Para la tercera decena hay ya cuatro personas benéficas. Los infelices que ponemos bajo su protección son una anciana achacosa, con un hermano también viejo y valetudinario, entrambos, que han sido muy trabajadores, inútiles para el trabajo. En los asilos benéficos no caben, la mendicidad les repugna; muchas veces ni aun tienen fuerza para salir en busca de una limosna, y en su buhardilla pasan en el dolor los últimos días de una vida de trabajo y de virtud. ¡Qué consuelo si al oír pasos y llamar a su puerta, en lugar de la terrible visita del casero, recibiesen la de una persona que les dijese que estaban a cubierto de la última miseria, y que no tenían que temer ya el completo abandono! Creerían soñar, o que empezaba ya para ellos esa otra vida mejor en que esperan firmemente y que, a nuestro parecer, merecen. Almas benéficas, haced que se realice este sueño, y se sustituya a una realidad tan triste. ¡Podríais hacerlo con tan pequeño esfuerzo! Estos ancianos no cuentan con nada, pero necesitan muy poco. Sin vicios y con hábitos de orden, no tienen ninguna necesidad que no lo sea verdaderamente. Acudid a consolar los últimos días, que ya serán muy pocos, de una vida pura, y no rechacéis el hermoso papel de representantes de la Providencia.
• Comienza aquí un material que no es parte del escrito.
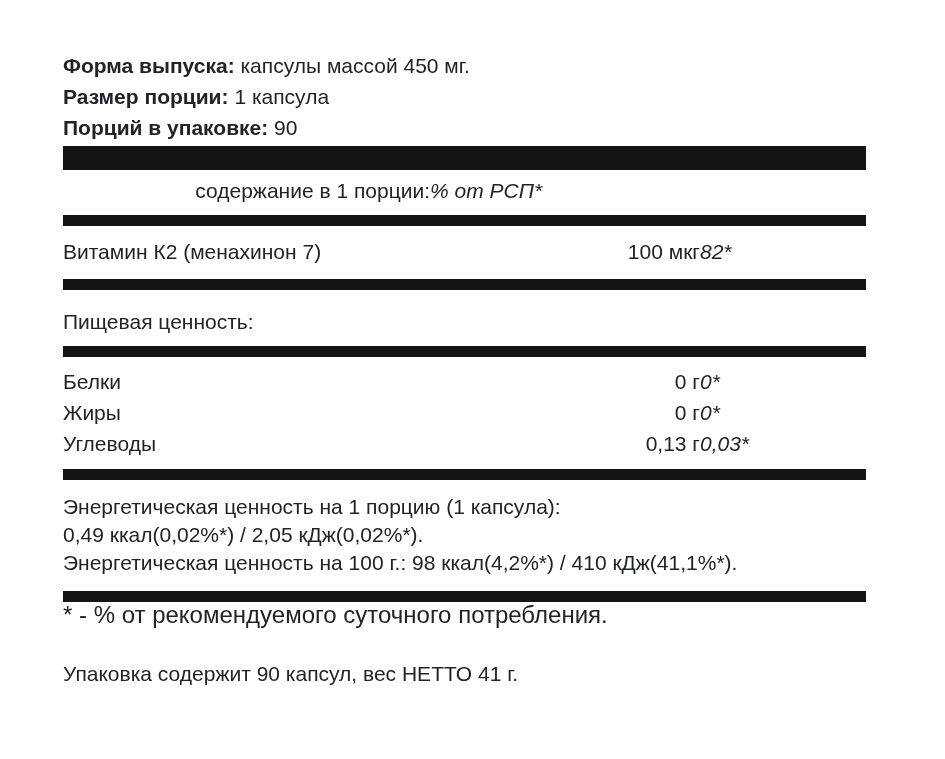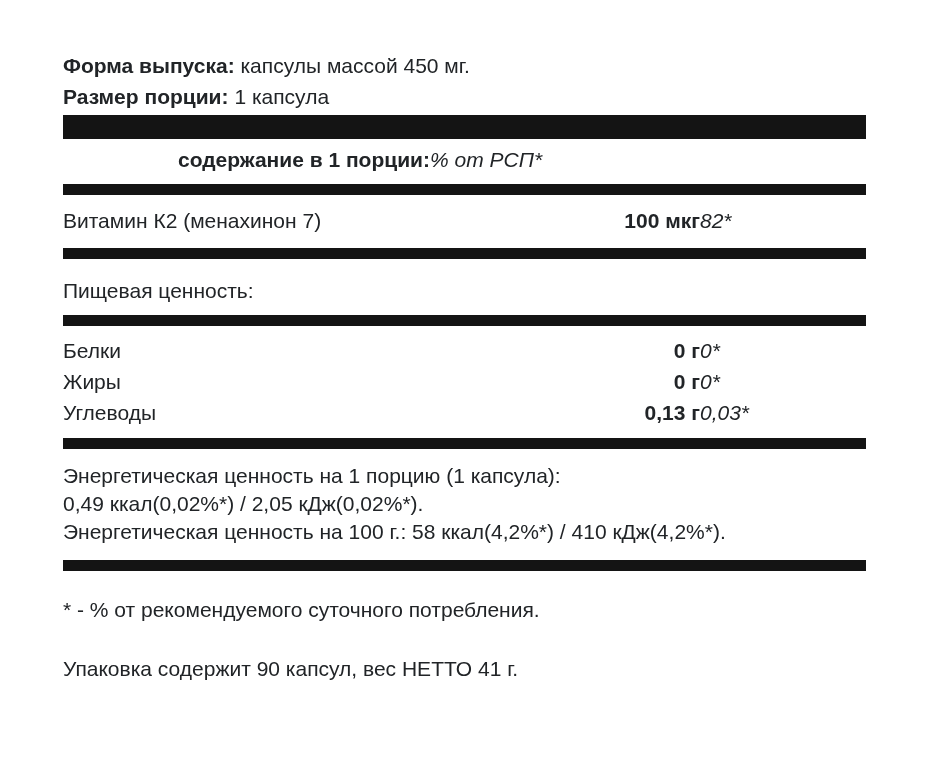--- a/index.html
+++ b/index.html
@@ -38,21 +38,21 @@
   .bar-mid    { height: 11px; }
 
   
   .trow {
     display: grid;
     grid-template-columns: 1fr 270px 166px;
     font-size: 21px;
     line-height: 21px;
     align-items: baseline;
   }
-  .trow .c2 { text-align: right; font-weight: bold; }
+  .trow .c2 { text-align: right; }
   .trow .c3 { text-align: left; font-style: italic; }
 
   .header-row   { margin-top: 10px; }
   .bar-after-header { margin-top: 14px; }
   .vitamin-row  { margin-top: 15px; }
   .bar-after-vitamin { margin-top: 17px; }
 
   .section-title {
     margin-top: 21px;
     font-size: 21px;
@@ -65,22 +65,22 @@
   .bar-after-nutrition { margin-top: 10px; }
 
   .energy-block {
     margin-top: 13px;
     font-size: 21px;
     line-height: 28px;
   }
   .bar-after-energy { margin-top: 14px; }
 
   .footnote {
-    margin-top: 28px;
-    font-size: 21px;
+    margin-top: 2px;
+    font-size: 24px;
     line-height: 21px;
   }
   .package-note {
     margin-top: 38px;
     font-size: 21px;
     line-height: 21px;
   }
 </style>
 </head>
 <body>
@@ -89,20 +89,24 @@
   <div class="content">
 
     <div>
       <div class="info-line">
         <span class="lbl">Форма выпуска:</span>
         <span class="val">капсулы массой 450 мг.</span>
       </div>
       <div class="info-line">
         <span class="lbl">Размер порции:</span>
         <span class="val">1 капсула</span>
+      </div>
+      <div class="info-line">
+        <span class="lbl">Порций в упаковке:</span>
+        <span class="val">90</span>
       </div>
     </div>
 
     <div class="bar bar-thick"></div>
 
     <div class="trow header-row">
       <div class="c2">содержание в 1 порции:</div>
       <div class="c3">% от РСП*</div>
     </div>
 
@@ -136,21 +140,21 @@
         <div class="c2">0,13 г</div>
         <div class="c3">0,03*</div>
       </div>
     </div>
 
     <div class="bar bar-mid bar-after-nutrition"></div>
 
     <div class="energy-block">
       <div>Энергетическая ценность на 1 порцию (1 капсула):</div>
       <div>0,49 ккал(0,02%*) / 2,05 кДж(0,02%*).</div>
-      <div>Энергетическая ценность на 100 г.: 58 ккал(4,2%*) / 410 кДж(4,2%*).</div>
+      <div>Энергетическая ценность на 100 г.: 98 ккал(4,2%*) / 410 кДж(41,1%*).</div>
     </div>
 
     <div class="bar bar-mid bar-after-energy"></div>
 
     <div class="footnote">* - % от рекомендуемого суточного потребления.</div>
 
     <div class="package-note">Упаковка содержит 90 капсул, вес НЕТТО 41 г.</div>
 
   </div>
 </div>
Que en todo esto hay algo de providencial, nos parece claro. En las dos decenas instaladas hay enfermos, y en cada una se ha inscrito un médico. En la primera hay una niña que se priva de sus juguetes y golosinas para auxiliar a los pobres; y en la segunda hay otra mucho más pequeña, que al saberlo quiere hacer lo mismo y lo hace. ¡Niña del alma! ¡Con qué amor he besado tu frente pura por donde ha pasado tan buen pensamiento, y con qué convicción tan profunda me he dicho: -¿Qué disculpa alegaremos para dejar de hacer bien, cuando nos dan ejemplo los que a recibirle de nosotros tienen derecho?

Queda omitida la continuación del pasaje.